The president himself has used this term on a few occasions (, using it to describe the efforts of Muslim extremists to create an "empire totalitarian that suppresses all political and religious freedom. " Although there may be hundreds, or even thousands, of deranged and suicidal individuals who share this illusory vision, in reality the world faces a more substantial and universal threat, which could be termed energy-fascism, or the militarization of the global struggle for ever dwindling energy sources. Unlike Islamo-fascism, energy-fascism will sooner or later affect every person on the planet closely.
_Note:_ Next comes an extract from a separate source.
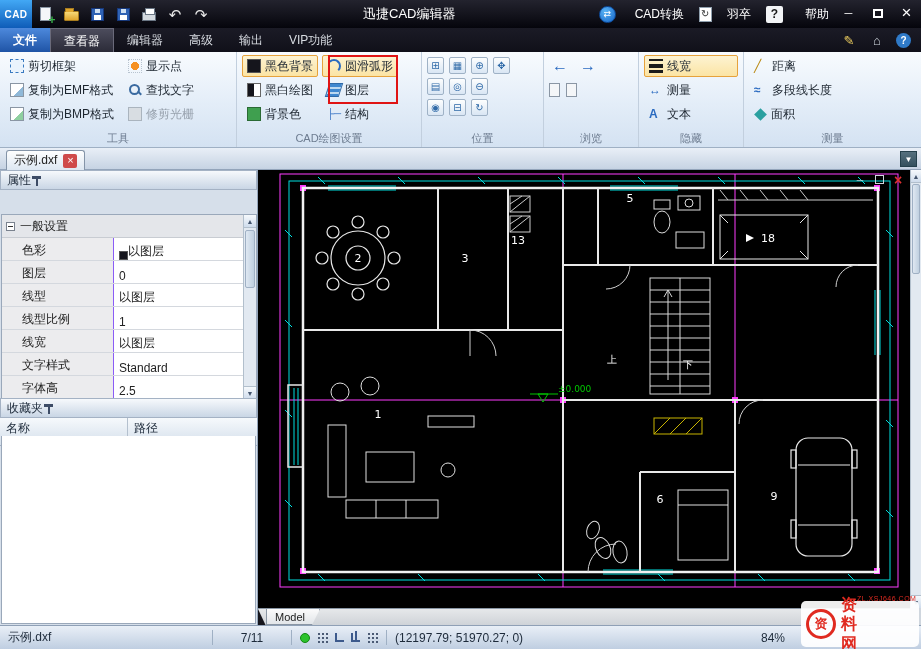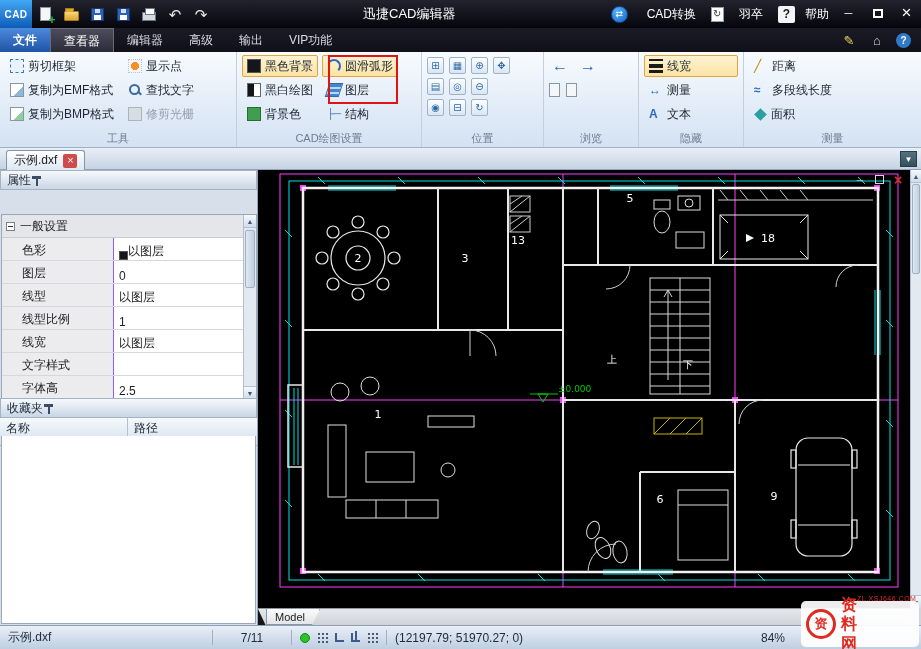"帮助" .helpgrp { gap: 10px -> 22px }
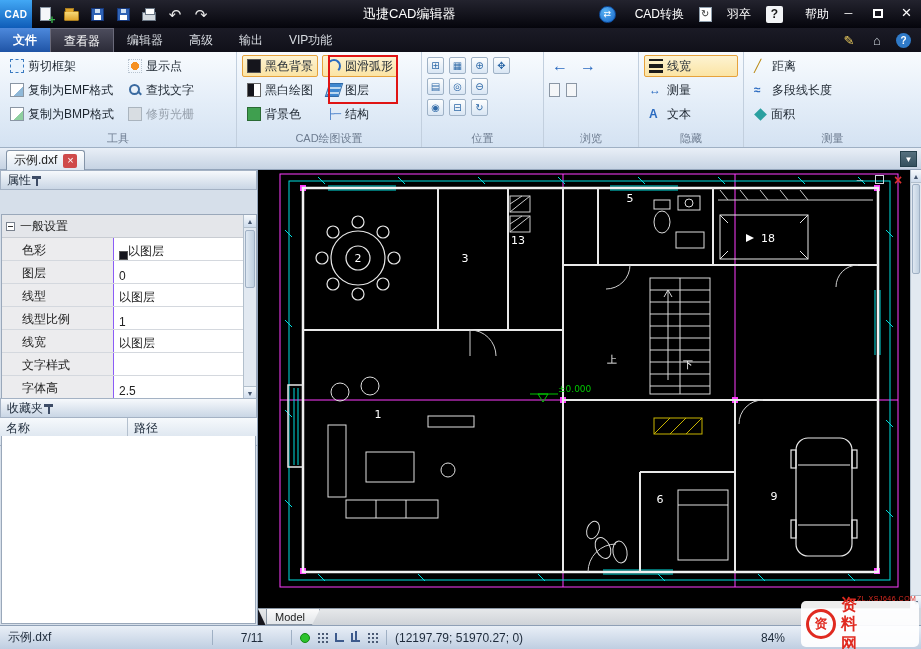"Standard" div.pvalue { html: none -> <div> <span>Standard</span> </div> }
Either we will be forced to participate or finance foreign wars to secure vital sources of energy, such as the current conflict in Iraq; or we will be at the mercy of those who control energy sources, such as the customers of the Russian energy monster in Ukraine, Belarus and Georgia (; Or, sooner rather than later, we will find ourselves in a state of constant survival, for fear of consuming more than our allotted share of fuel, or engaging in the illicit energy trade. This is not just a delusional nightmare of the future, but a potential reality whose basic characteristics, largely unnoticed, are developing today.

These include:

* The transformation of the US military into a global oil protection service, whose primary mission is to defend overseas sources of crude oil and natural gas, while patrolling the world's major oil and gas pipelines and providing other routes.

* Russia's transformation into an energy superpower with control over major Eurasian oil and natural gas supplies and its determination to turn those assets into growing political influence over neighboring states.

* A ruthless race between the great powers for the remaining oil, natural gas and uranium reserves of Africa, Latin America, the Middle East, and Asia, accompanied by recurring military interventions, the constant installation and replacement of clientelistic regimes, systemic corruption, and repression, and the continued impoverishment of the vast majority of those who are unfortunate enough to live in energy-rich regions.

* A growing interference by the State in, and surveillance of, public and private life as a corollary of the increased dependence on nuclear power, thereby bringing with it a growing threat of sabotage, accidents and the diversion of fissile materials into the hands of nuclear propagators illicit.

Taken together, this and related phenomena constitute the basic characteristics of an emerging global energy-fascism. Although they may seem crazy, they all share a common characteristic: a growing involvement of the state in obtaining, transporting and allocating energy supplies, accompanied by a greater inclination to use force against those who resist the priorities of the state in these matters. As in classic twentieth-century fascism, the state seeks to assume greater control over all aspects of public and private life in pursuit of what, they say, is the fundamental national interest: the acquisition of enough energy to keep it running. of the economy and the management of public services (including the army).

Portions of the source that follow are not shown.